WHAT THE TASK ASKS ▸ Copy the records below, from the line containing "2017-01-24: 38.22 -> 32" through the last line; leave out pictures.

··· RECORDS SUPPLIED

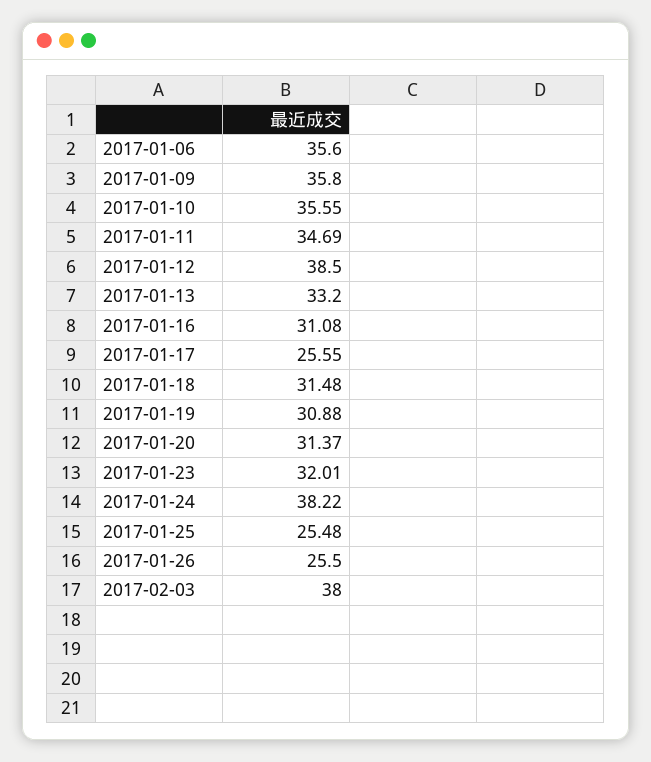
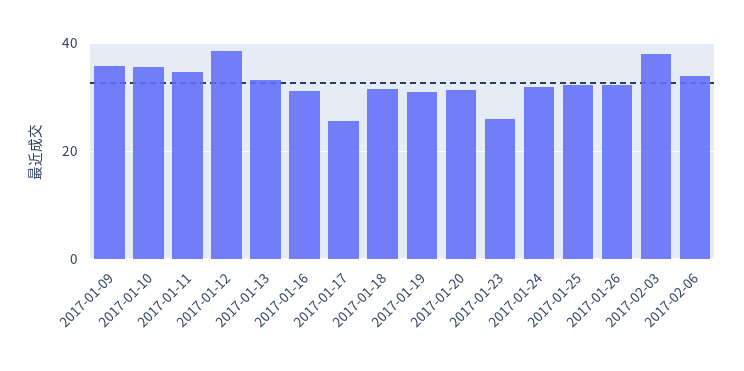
2017-01-06: 35.6 -> none
2017-01-23: 32.01 -> 26
2017-01-24: 38.22 -> 32
2017-01-25: 25.48 -> 32
2017-01-26: 25.5 -> 32
2017-02-06: none -> 34

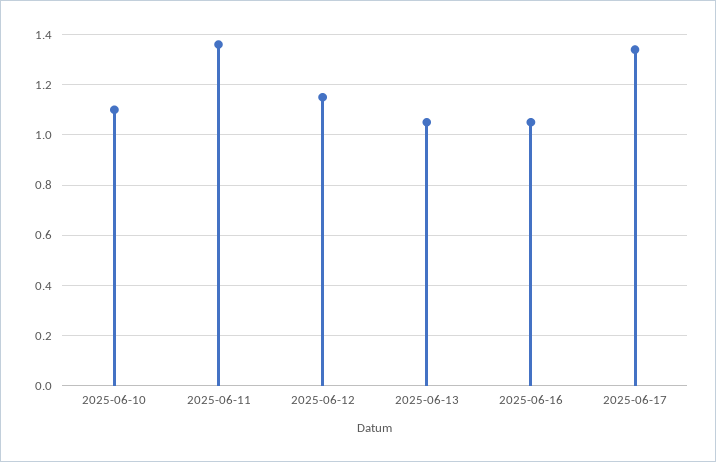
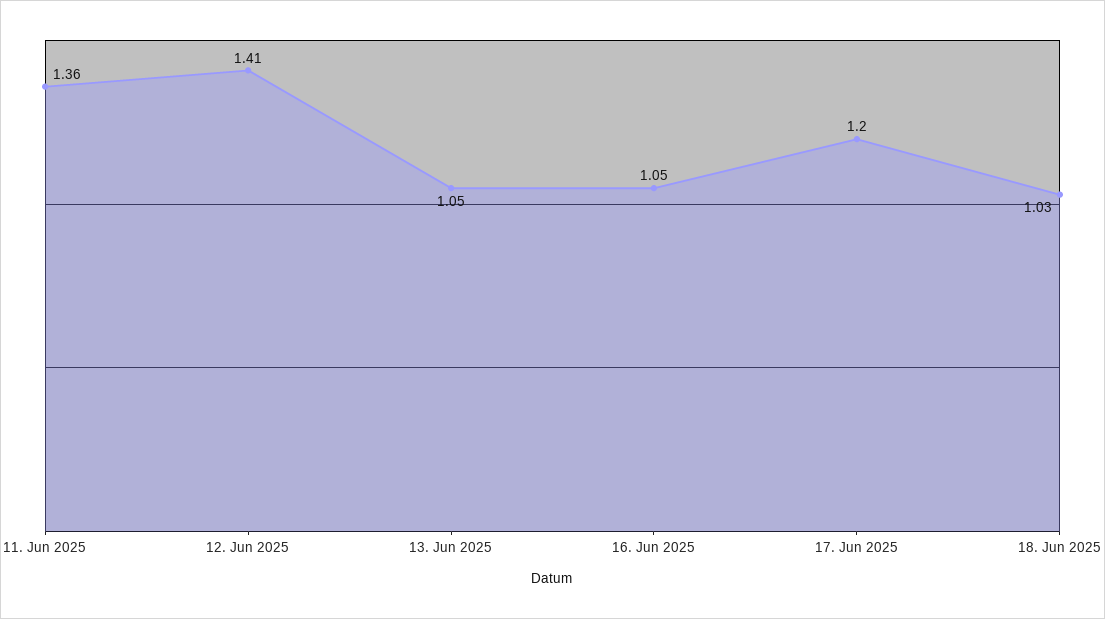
2025-06-10: 1.1 -> none
2025-06-12: 1.15 -> 1.41
2025-06-17: 1.35 -> 1.2
18. Jun 2025: none -> 1.03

······

SOLUTION TO THIS EXERCISE ▸
2017-01-24: 38.22 -> 32
2017-01-25: 25.48 -> 32
2017-01-26: 25.5 -> 32
2017-02-06: none -> 34

2025-06-10: 1.1 -> none
2025-06-12: 1.15 -> 1.41
2025-06-17: 1.35 -> 1.2
18. Jun 2025: none -> 1.03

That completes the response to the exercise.